-- TASK --
Using the listing below, copy exactly each line from the one that has "padding-bottom: 22px ->" through the one that has "margin-top: 12px ->"; omit the pictures.

-- SUPPLIED MATERIAL --
_ _ _ _ _
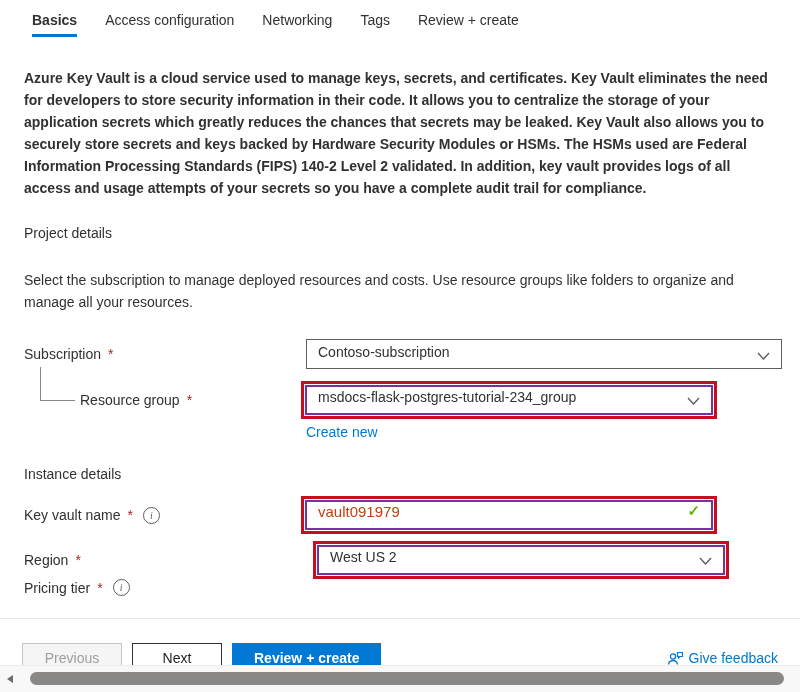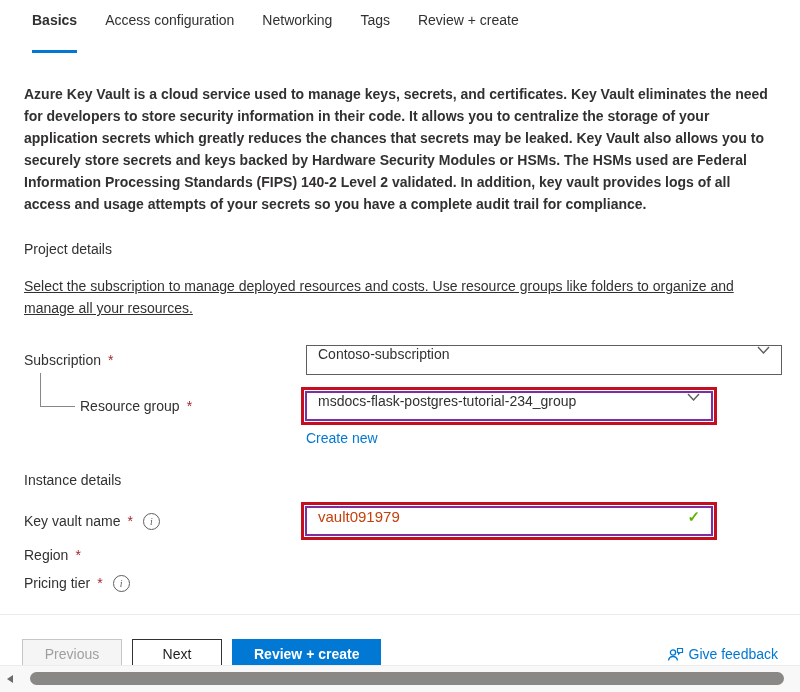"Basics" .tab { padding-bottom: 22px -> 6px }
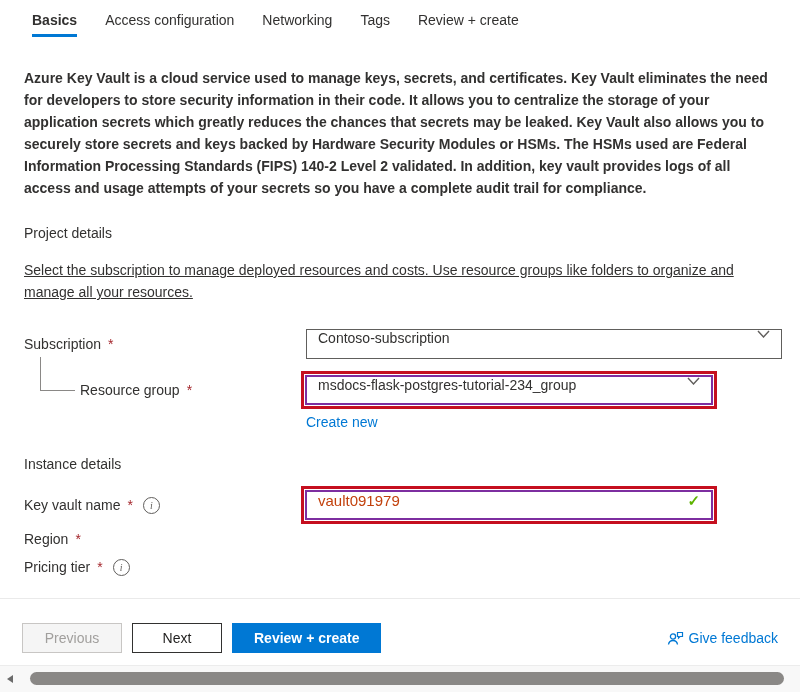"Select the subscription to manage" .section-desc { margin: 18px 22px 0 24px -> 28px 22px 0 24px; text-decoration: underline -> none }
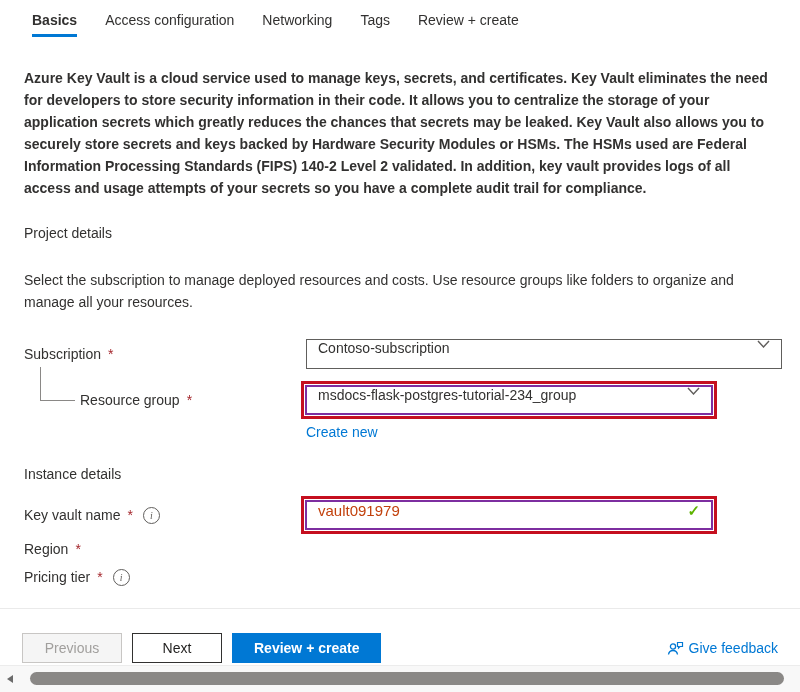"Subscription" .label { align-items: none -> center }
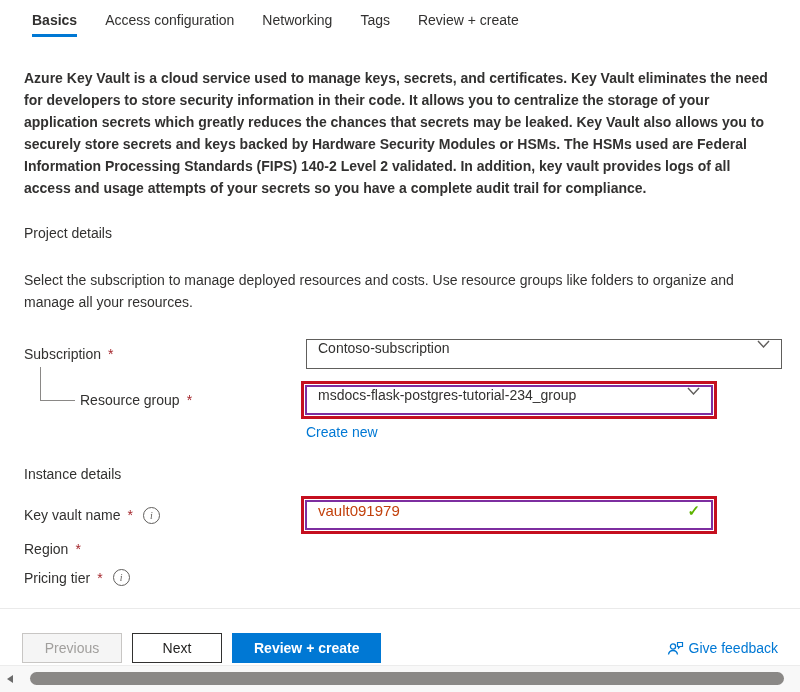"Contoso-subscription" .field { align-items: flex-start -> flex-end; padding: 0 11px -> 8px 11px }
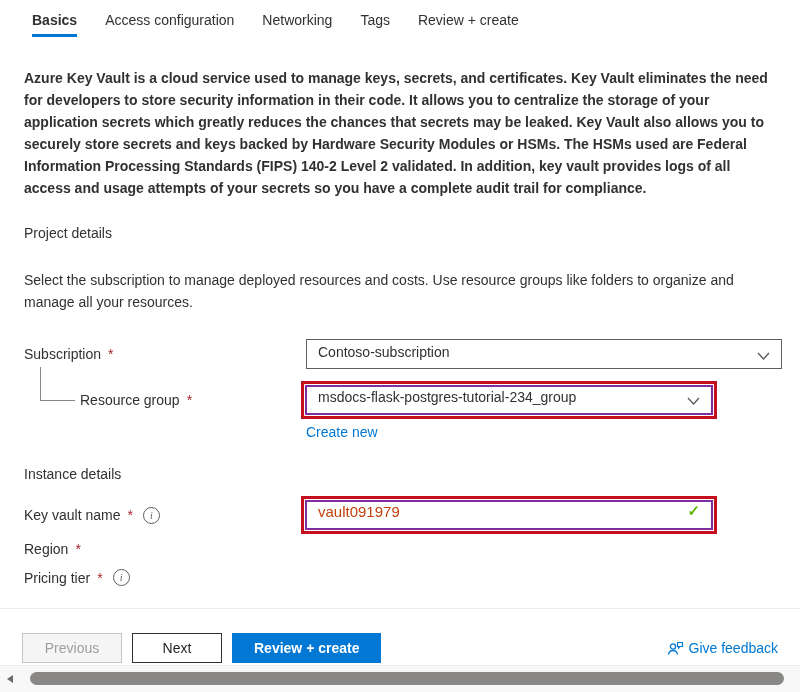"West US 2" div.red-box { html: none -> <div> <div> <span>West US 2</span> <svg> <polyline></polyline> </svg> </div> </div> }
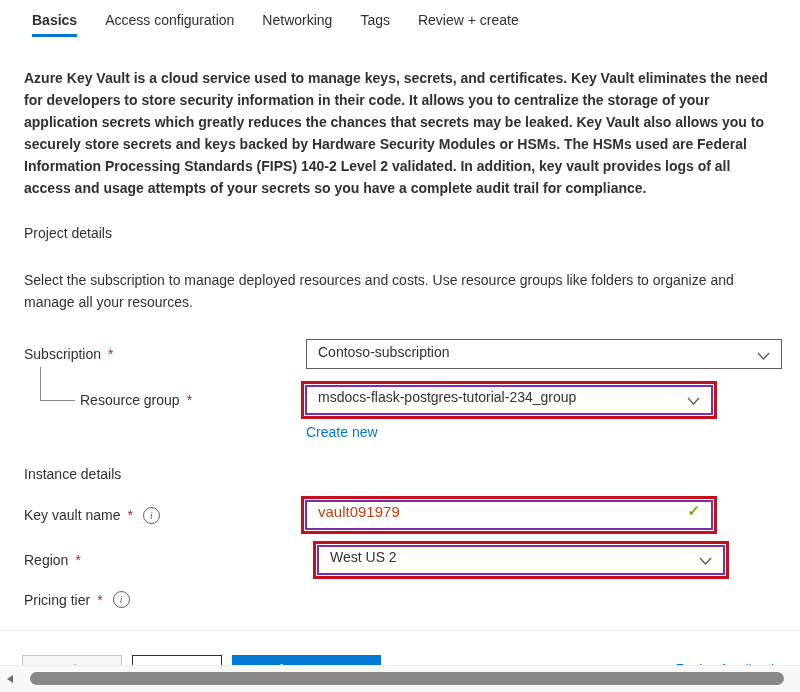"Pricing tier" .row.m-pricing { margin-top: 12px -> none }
_ _ _ _ _
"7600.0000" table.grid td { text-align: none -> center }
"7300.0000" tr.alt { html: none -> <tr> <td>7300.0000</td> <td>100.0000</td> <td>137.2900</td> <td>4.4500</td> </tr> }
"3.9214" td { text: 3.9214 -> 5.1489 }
_ _ _ _ _
-- SOLUTION TO THIS EXERCISE --
"Basics" .tab { padding-bottom: 22px -> 6px }
"Select the subscription to manage" .section-desc { margin: 18px 22px 0 24px -> 28px 22px 0 24px; text-decoration: underline -> none }
"Subscription" .label { align-items: none -> center }
"Contoso-subscription" .field { align-items: flex-start -> flex-end; padding: 0 11px -> 8px 11px }
"West US 2" div.red-box { html: none -> <div> <div> <span>West US 2</span> <svg> <polyline></polyline> </svg> </div> </div> }
"Pricing tier" .row.m-pricing { margin-top: 12px -> none }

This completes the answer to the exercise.